** Prompt **
Give back all of the data exactly, with every picture omitted.

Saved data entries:
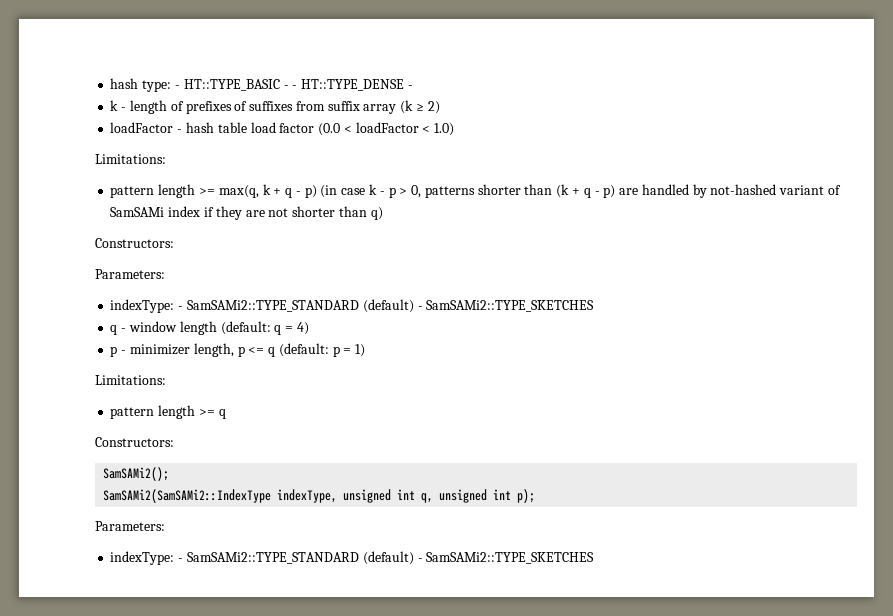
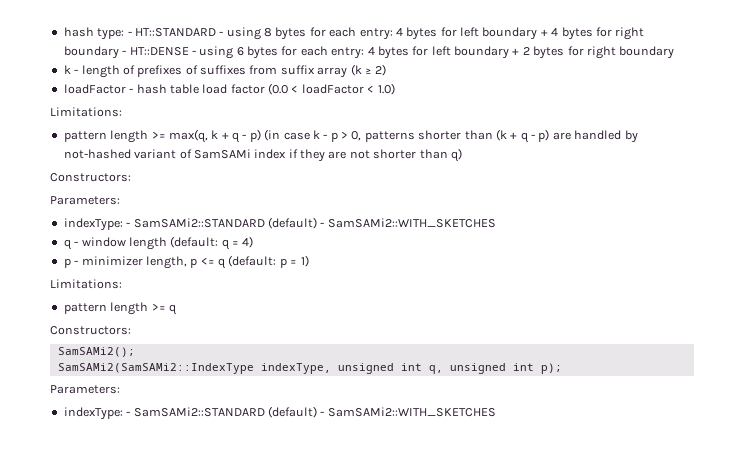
[183,79,413,91] HT::TYPE_BASIC - - HT::TYPE_DENSE - -> [134,27,645,40] [63,46,675,59] HT::STANDARD - using 8 bytes for each entry: 4 bytes for left boundary + 4 bytes for right boundary - HT::DENSE - using 6 bytes for each entry: 4 bytes for left boundary + 2 bytes for right boundary
[186,299,595,313] SamSAMi2::TYPE_STANDARD (default) - SamSAMi2::TYPE_SKETCHES -> [133,217,496,229] SamSAMi2::STANDARD (default) - SamSAMi2::WITH_SKETCHES
[186,551,595,565] SamSAMi2::TYPE_STANDARD (default) - SamSAMi2::TYPE_SKETCHES -> [133,406,496,418] SamSAMi2::STANDARD (default) - SamSAMi2::WITH_SKETCHES

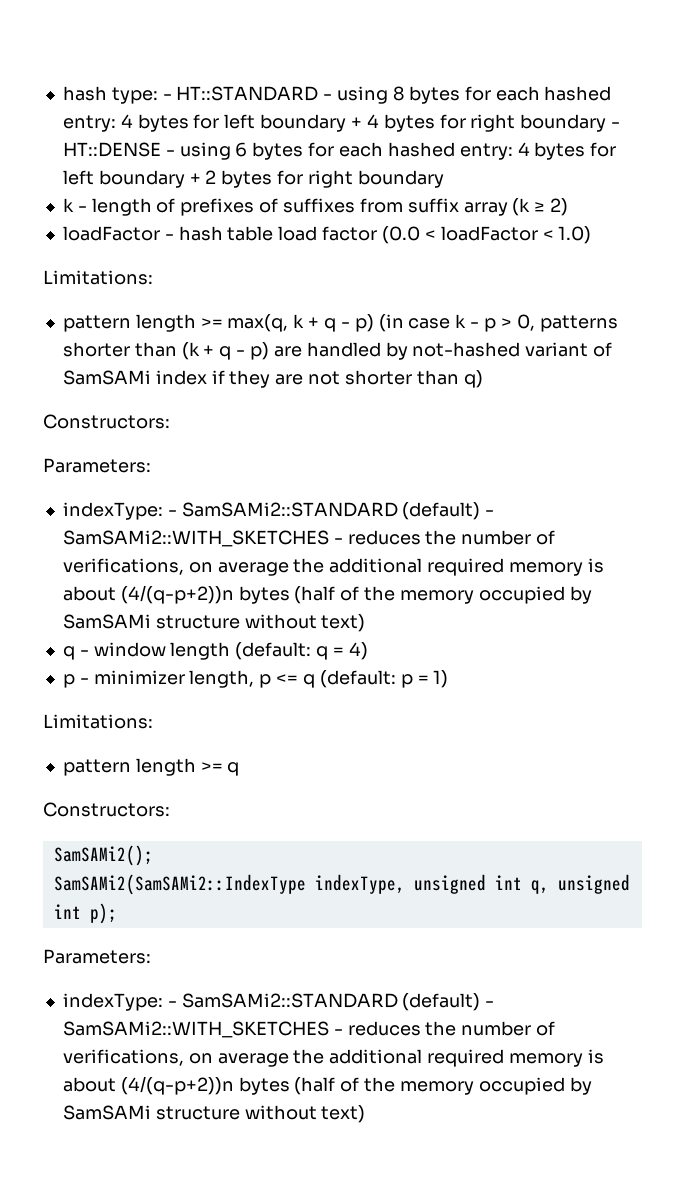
(357, 32) none -> [544,86,612,101] hashed
(328, 51) none -> [387,142,455,157] hashed
(496, 223) none -> [333,530,556,545] [62,558,604,576] [62,585,592,604] [62,614,366,632] - reduces the number of verifications, on average the additional required memory is about (4/(q-p+2))n bytes (half of the memory occupied by SamSAMi structure without text)
(496, 412) none -> [333,1021,556,1036] [62,1049,604,1067] [62,1076,592,1095] [62,1105,366,1123] - reduces the number of verifications, on average the additional required memory is about (4/(q-p+2))n bytes (half of the memory occupied by SamSAMi structure without text)

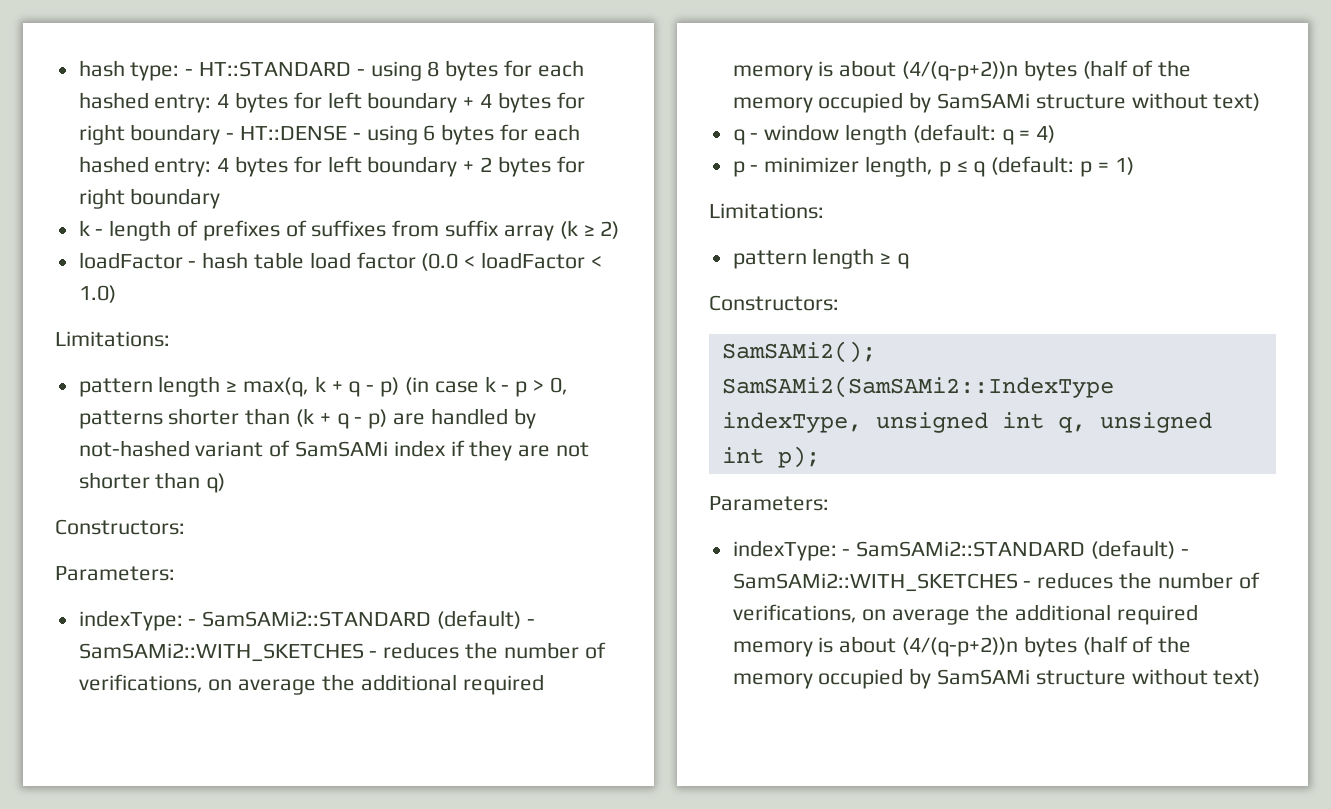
[200,318,223,328] >= -> [226,381,238,392] ≥
[276,674,299,684] <= -> [956,161,968,172] ≤
[200,762,223,772] >= -> [880,253,892,264] ≥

** Task solution **
[183,79,413,91] HT::TYPE_BASIC - - HT::TYPE_DENSE - -> [134,27,645,40] [63,46,675,59] HT::STANDARD - using 8 bytes for each entry: 4 bytes for left boundary + 4 bytes for right boundary - HT::DENSE - using 6 bytes for each entry: 4 bytes for left boundary + 2 bytes for right boundary
[186,299,595,313] SamSAMi2::TYPE_STANDARD (default) - SamSAMi2::TYPE_SKETCHES -> [133,217,496,229] SamSAMi2::STANDARD (default) - SamSAMi2::WITH_SKETCHES
[186,551,595,565] SamSAMi2::TYPE_STANDARD (default) - SamSAMi2::TYPE_SKETCHES -> [133,406,496,418] SamSAMi2::STANDARD (default) - SamSAMi2::WITH_SKETCHES

(357, 32) none -> [544,86,612,101] hashed
(328, 51) none -> [387,142,455,157] hashed
(496, 223) none -> [333,530,556,545] [62,558,604,576] [62,585,592,604] [62,614,366,632] - reduces the number of verifications, on average the additional required memory is about (4/(q-p+2))n bytes (half of the memory occupied by SamSAMi structure without text)
(496, 412) none -> [333,1021,556,1036] [62,1049,604,1067] [62,1076,592,1095] [62,1105,366,1123] - reduces the number of verifications, on average the additional required memory is about (4/(q-p+2))n bytes (half of the memory occupied by SamSAMi structure without text)

[200,318,223,328] >= -> [226,381,238,392] ≥
[276,674,299,684] <= -> [956,161,968,172] ≤
[200,762,223,772] >= -> [880,253,892,264] ≥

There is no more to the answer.